Showing posts with label Jean Gabin. Show all posts
Showing posts with label Jean Gabin. Show all posts

Thursday, November 27, 2014

Le jour se lève



Marcel Carne was renowned for Les enfants du paradis (Children of Paradise, l945). Le jour se leve, (Daybreak, l939), which was recently revived at Film Forum (today is the last day of the run), is a relatively minor melodrama. However it’s notable for the way that it exhibits the signature stylistic elements and themes which would blossom in Carne’s great masterpiece released 6 years later. Jacques Prevert wrote the screenplay for both and the themes of illusion and reality, which are the palette from which the director works in Les enfants du paradis, unfold from the beginning of Le jour se leve, when a blind man cries out “quelqu’un est tombe.” Later the police shoot at a reflection in a mirror rather than the reality and then there’s the character of Mr. Valentin (Jules Berry), the animal trainer who performs his tricks on a magical proscenium stage. One of his other bits of magic is the art of seduction and it’s in the fight over a woman named Francoise (Jacqueline Laurent) that Valentin and a factory worker named Francois (Jean Gabin) square off. Gabin, one of the greats of the French cinema, never appears in film without a cigarette in the side of his mouth. Yet Carne takes this to new lengths in Le jour se leve, where Gabin is forced to chain smoke since he doesn’t have matches in the room where he is holed up from the police. What’s even more significant on the subject of illusion is that the whole set of the movie, never ceases to look like a set, as would be the case in Les enfants. Carne was a film director who was enchanted by theater and theatricality itself would become his subject in the later film. The other woman of the movie an enchantress named Clara is played by another great of the French cinema, Arletty, who Carne would choose to star in Les enfants.

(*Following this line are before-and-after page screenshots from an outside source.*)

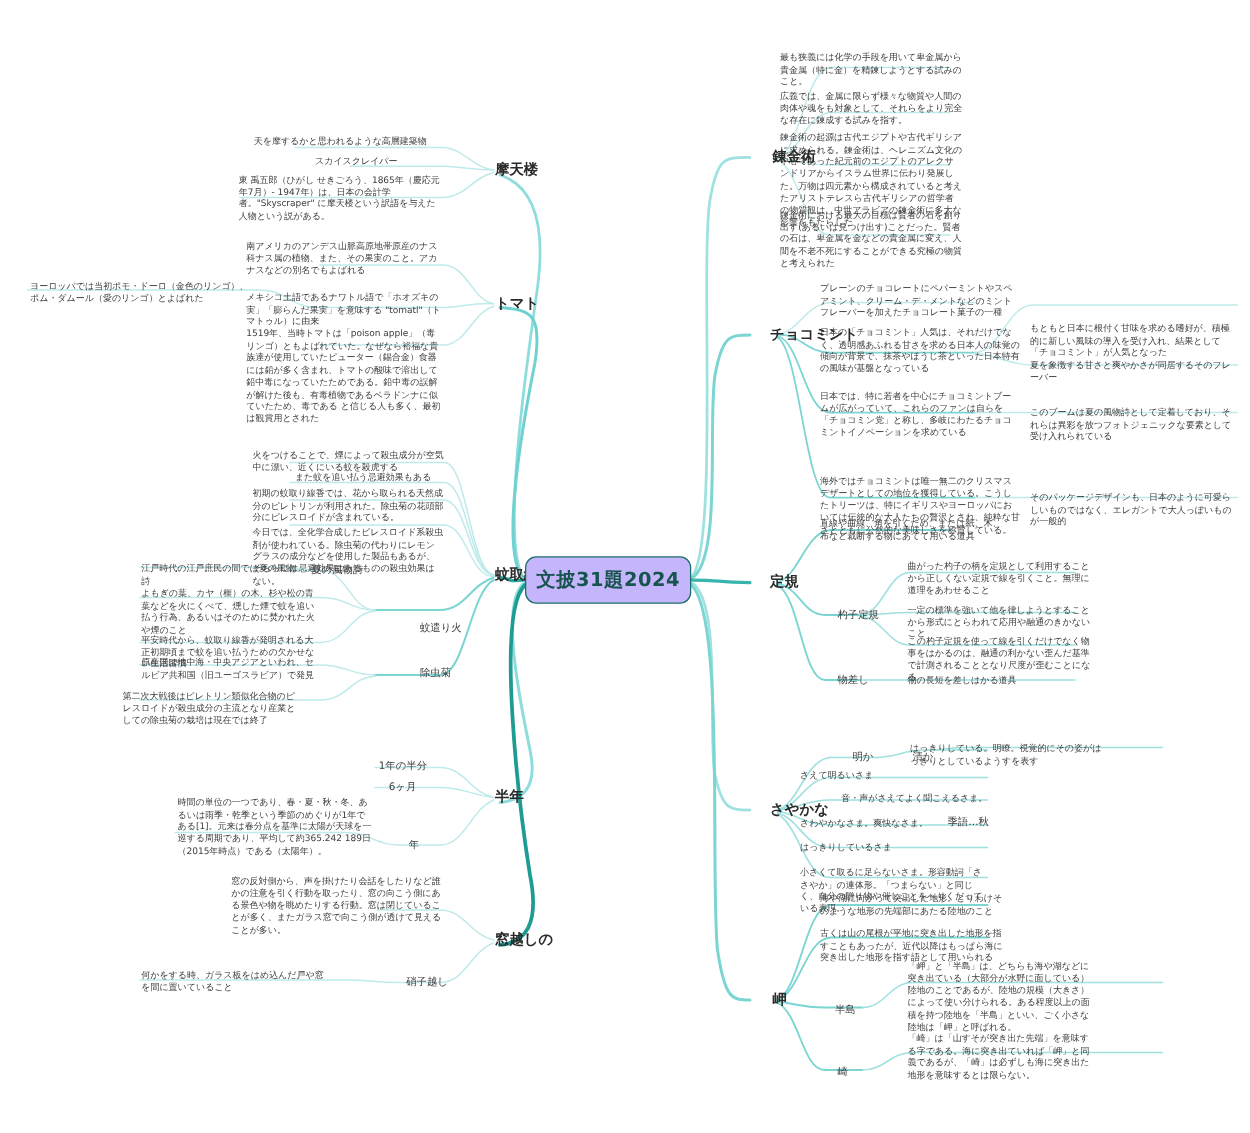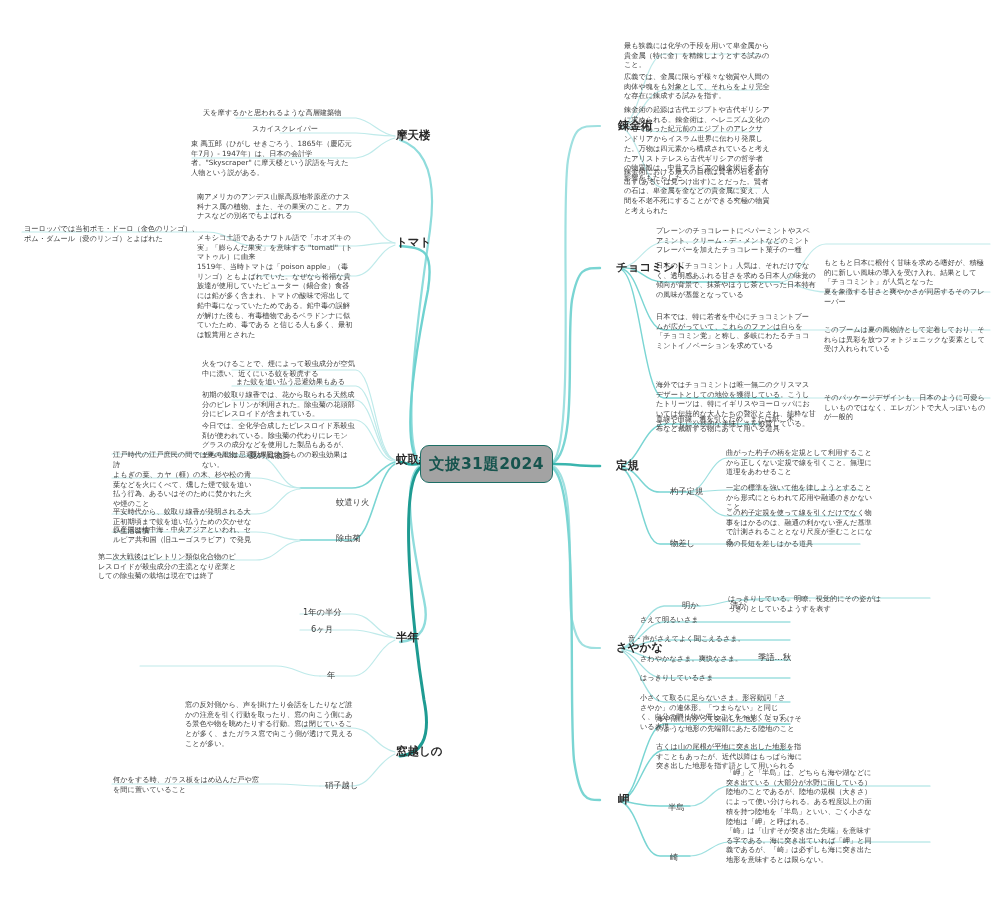--- a/index.html
+++ b/index.html
@@ -17,7 +17,7 @@
   
   .root{
     left:420px;top:445px;width:133px;height:38px;
-    border:1.6px solid #1d6f66;border-radius:9px;background:#a3a3a3;
+    border:1.6px solid #1d6f66;border-radius:9px;background:#c4b5fd;
     display:flex;align-items:center;justify-content:center;
     font-size:15.5px;font-weight:bold;color:#17544e;letter-spacing:.4px;
     z-index:40;

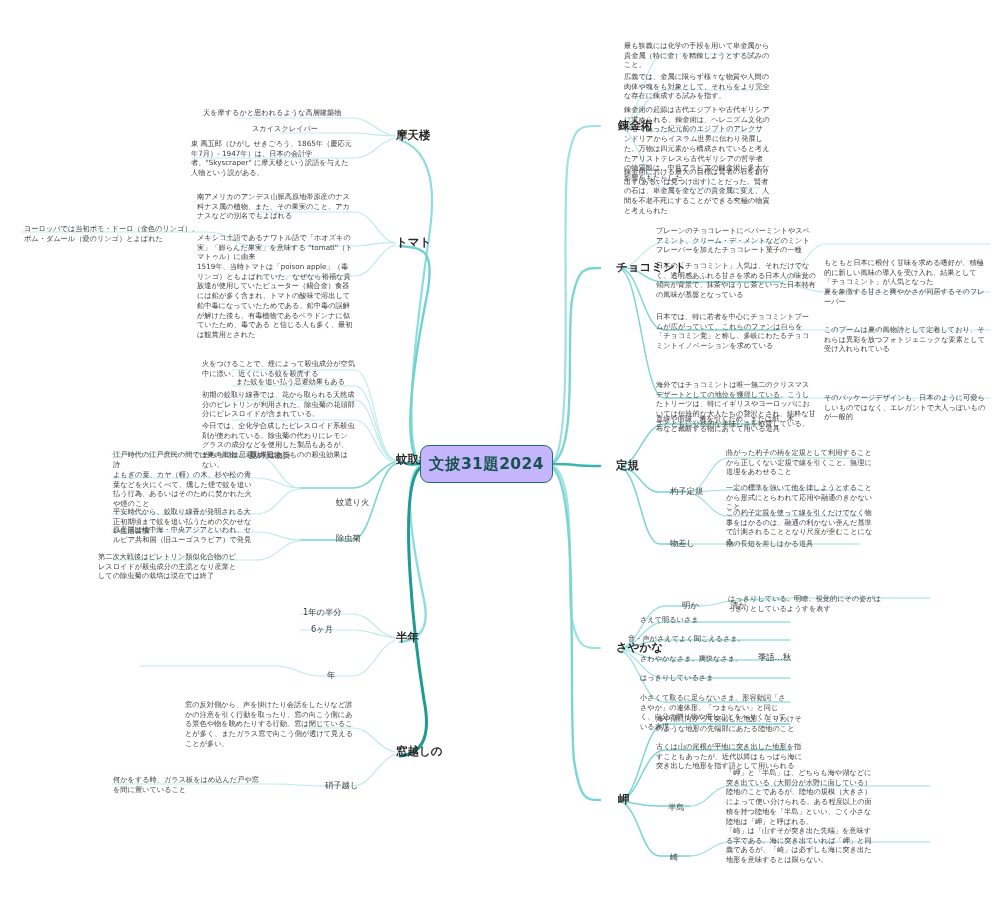--- a/index.html
+++ b/index.html
@@ -223,6 +223,9 @@
   <div class="node sub" style="left:327px;top:670px;">
     <span>年</span>
   </div>
+  <div class="node leaf tight" style="left:142px;top:637px;width:157px;">
+    <span>時間の単位の一つであり、春・夏・秋・冬、あるいは雨季・乾季という季節のめぐりが1年である[1]。元来は春分点を基準に太陽が天球を一巡する周期であり、平均して約365.242 189日（2015年時点）である（太陽年）。</span>
+  </div>
 
   <div class="node topic" style="left:396px;top:744px;">
     <span>窓越しの</span>

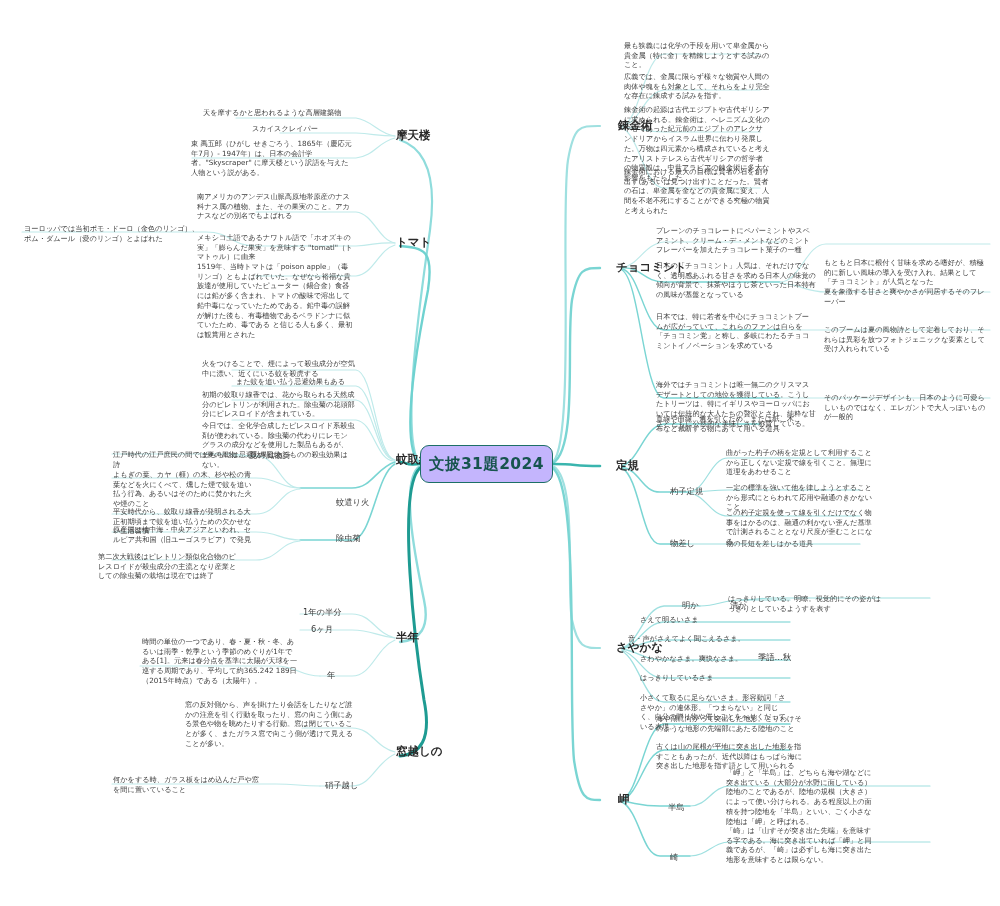--- a/index.html
+++ b/index.html
@@ -324,7 +324,7 @@
   <div class="node leaf" style="left:640px;top:615px;width:150px;">
     <span>さえて明るいさま</span>
   </div>
-  <div class="node leaf" style="left:628px;top:634px;width:150px;">
+  <div class="node leaf" style="left:673px;top:634px;width:150px;">
     <span>音・声がさえてよく聞こえるさま。</span>
   </div>
   <div class="node leaf" style="left:640px;top:654px;width:150px;">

It’s she who proclaims “I’m sick of men who talk of love. They talk so much they forget to make love.” It’s the perfect line from an actress who was imprisoned due to a wartime relationship with a German flyer and who once famously said, “My heart is French but my ass is international.”

Monday, May 21, 2012

Grand Illusion


Jean Renoir’s Grand Illusion currently being revived at Film Forum is an essay on identity politics of the most loving and global kind, which is to say a kind of identity politics that doesn’t exist today. All the elements of race, class and religious background that separate men are fully at work in the film and yet are ultimately assertions of the humanistic or liberal premise that there can be an empathy and unity of purpose amidst difference. Still differences are literally what makes horse races. The two aristocrats de Boldieu (Pierre Fresnay) and von Rauffenstein (Erich von Stroheim) are denizens of the same Parisian restaurants, Maxim’s and Fouquets, and also share a code of honor. “Je vous demand pardon,” von Rauffenstein says, after shooting his counterpart. De Boldieu sloughs off the apology. It will be all over for the Frenchman, but it’s von Rauffenstein who will have to carry on. However the grand illusion itself is ambiguous. On the simplest level, it’s an illusion that men are separated, but the term is also ironically employed to the extent that the notion of conflict and war ending is also a grand illusion. The film has a picaresque quality that’s almost reminiscent of Candide, particularly when the working class Marechal (Jean Gabin) and the Jewish Rosenthal (Marcel Dalio) find an idyllic respite in the middle of their grueling escape to Switzerland. It’s reminiscent of Voltaire’s ironic reiterations of Leibnitz’s reality defying optimism, “all’s for the best in the best of all possible worlds.” When Gabin says goodbye to the saintly German widow, Elsa (Dita Parlo), who has taken him in (and has become his lover), we know that despite all the protestations, these two will never see each other again. The gap between the worlds they inhabit is too great.